━━ Dataset entries

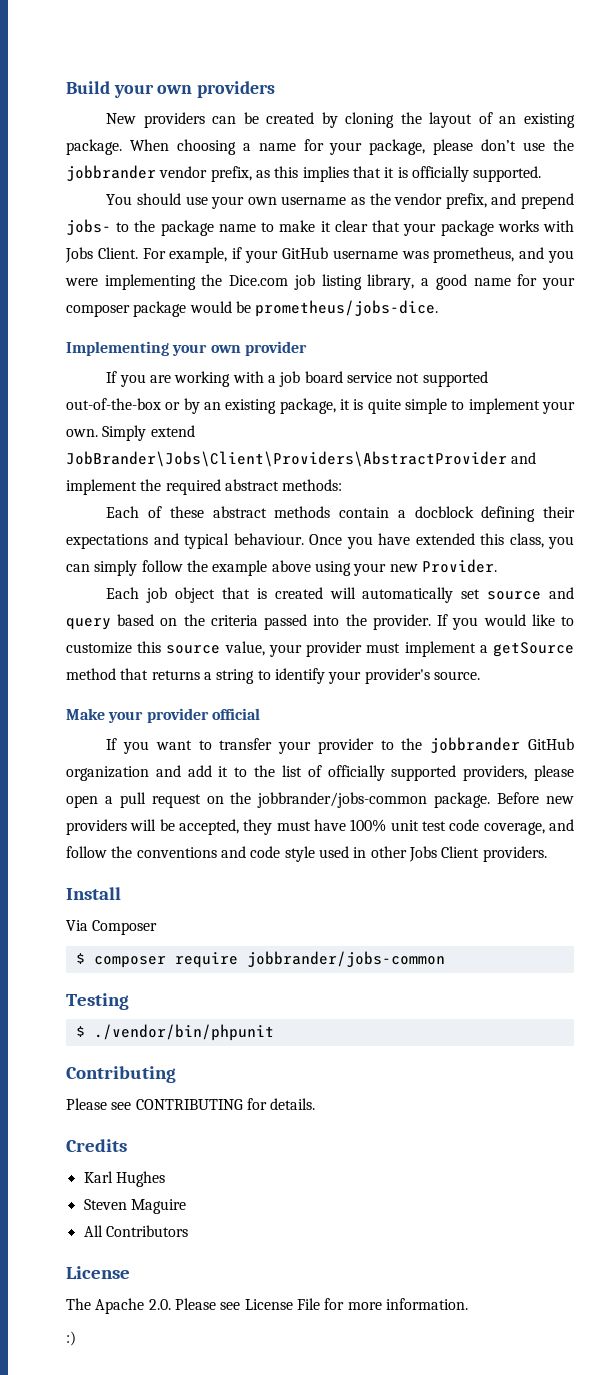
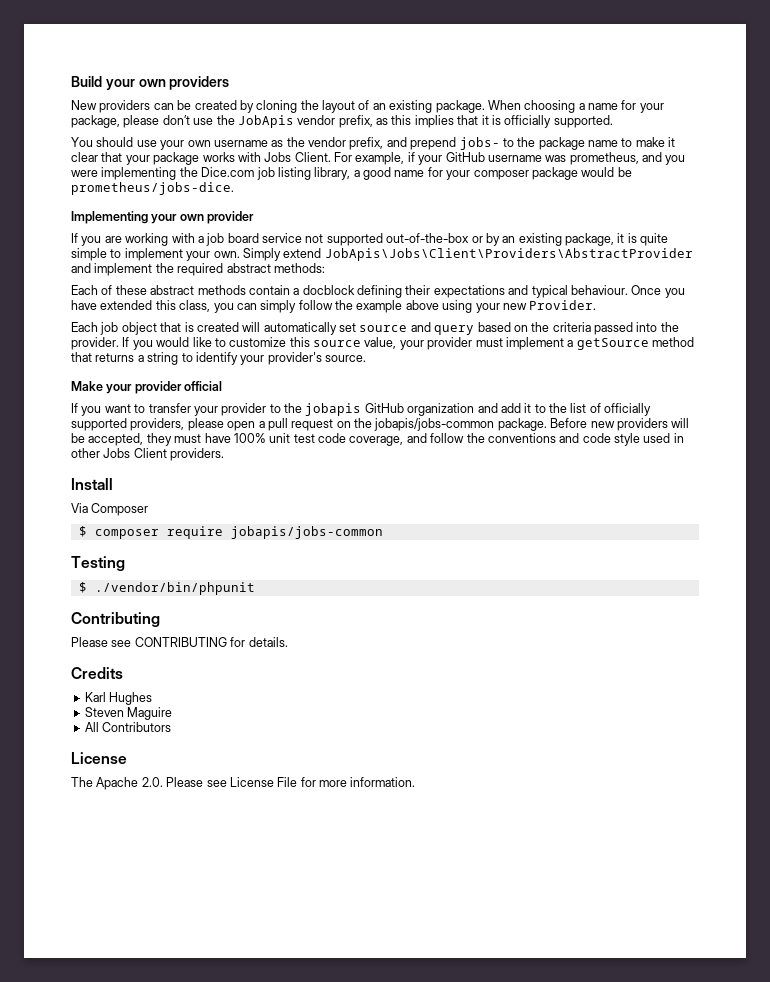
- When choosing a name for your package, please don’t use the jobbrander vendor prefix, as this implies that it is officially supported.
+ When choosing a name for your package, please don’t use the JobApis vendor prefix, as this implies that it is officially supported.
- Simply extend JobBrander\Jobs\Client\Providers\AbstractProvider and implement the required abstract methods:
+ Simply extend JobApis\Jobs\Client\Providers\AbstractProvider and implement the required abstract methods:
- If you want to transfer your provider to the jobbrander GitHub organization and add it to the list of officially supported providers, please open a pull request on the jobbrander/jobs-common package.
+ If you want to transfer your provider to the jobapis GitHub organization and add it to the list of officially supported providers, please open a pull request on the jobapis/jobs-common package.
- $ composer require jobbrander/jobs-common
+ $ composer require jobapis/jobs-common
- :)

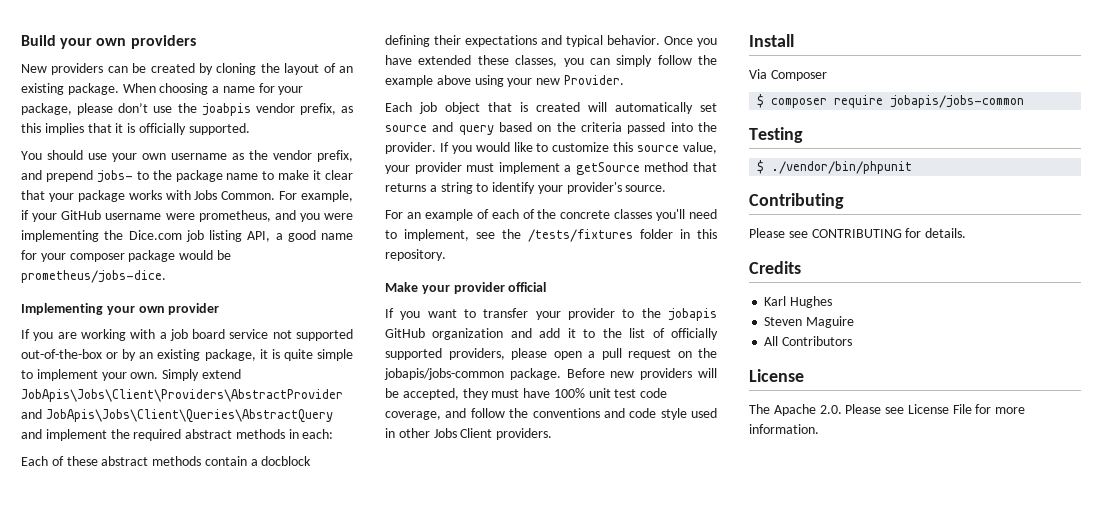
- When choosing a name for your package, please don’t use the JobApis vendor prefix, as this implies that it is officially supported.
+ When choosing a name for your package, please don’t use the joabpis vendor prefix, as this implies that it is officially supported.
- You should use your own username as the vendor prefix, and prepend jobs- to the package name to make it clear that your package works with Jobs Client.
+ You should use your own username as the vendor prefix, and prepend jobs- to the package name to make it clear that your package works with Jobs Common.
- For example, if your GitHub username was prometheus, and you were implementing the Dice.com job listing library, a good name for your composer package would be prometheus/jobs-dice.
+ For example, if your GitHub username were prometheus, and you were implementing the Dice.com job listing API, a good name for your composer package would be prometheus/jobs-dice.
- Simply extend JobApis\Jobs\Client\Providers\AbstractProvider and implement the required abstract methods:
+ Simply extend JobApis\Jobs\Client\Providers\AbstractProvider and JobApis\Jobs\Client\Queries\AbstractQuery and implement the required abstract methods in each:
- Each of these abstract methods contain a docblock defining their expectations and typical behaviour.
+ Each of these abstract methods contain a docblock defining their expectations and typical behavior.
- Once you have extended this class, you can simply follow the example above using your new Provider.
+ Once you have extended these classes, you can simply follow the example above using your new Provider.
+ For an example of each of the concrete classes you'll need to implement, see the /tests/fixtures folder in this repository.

━━━━

Problem description.
Put each line of the listing above into the copy exactly, dropping the pictures.

Exercise answer.
- When choosing a name for your package, please don’t use the jobbrander vendor prefix, as this implies that it is officially supported.
+ When choosing a name for your package, please don’t use the JobApis vendor prefix, as this implies that it is officially supported.
- Simply extend JobBrander\Jobs\Client\Providers\AbstractProvider and implement the required abstract methods:
+ Simply extend JobApis\Jobs\Client\Providers\AbstractProvider and implement the required abstract methods:
- If you want to transfer your provider to the jobbrander GitHub organization and add it to the list of officially supported providers, please open a pull request on the jobbrander/jobs-common package.
+ If you want to transfer your provider to the jobapis GitHub organization and add it to the list of officially supported providers, please open a pull request on the jobapis/jobs-common package.
- $ composer require jobbrander/jobs-common
+ $ composer require jobapis/jobs-common
- :)

- When choosing a name for your package, please don’t use the JobApis vendor prefix, as this implies that it is officially supported.
+ When choosing a name for your package, please don’t use the joabpis vendor prefix, as this implies that it is officially supported.
- You should use your own username as the vendor prefix, and prepend jobs- to the package name to make it clear that your package works with Jobs Client.
+ You should use your own username as the vendor prefix, and prepend jobs- to the package name to make it clear that your package works with Jobs Common.
- For example, if your GitHub username was prometheus, and you were implementing the Dice.com job listing library, a good name for your composer package would be prometheus/jobs-dice.
+ For example, if your GitHub username were prometheus, and you were implementing the Dice.com job listing API, a good name for your composer package would be prometheus/jobs-dice.
- Simply extend JobApis\Jobs\Client\Providers\AbstractProvider and implement the required abstract methods:
+ Simply extend JobApis\Jobs\Client\Providers\AbstractProvider and JobApis\Jobs\Client\Queries\AbstractQuery and implement the required abstract methods in each:
- Each of these abstract methods contain a docblock defining their expectations and typical behaviour.
+ Each of these abstract methods contain a docblock defining their expectations and typical behavior.
- Once you have extended this class, you can simply follow the example above using your new Provider.
+ Once you have extended these classes, you can simply follow the example above using your new Provider.
+ For an example of each of the concrete classes you'll need to implement, see the /tests/fixtures folder in this repository.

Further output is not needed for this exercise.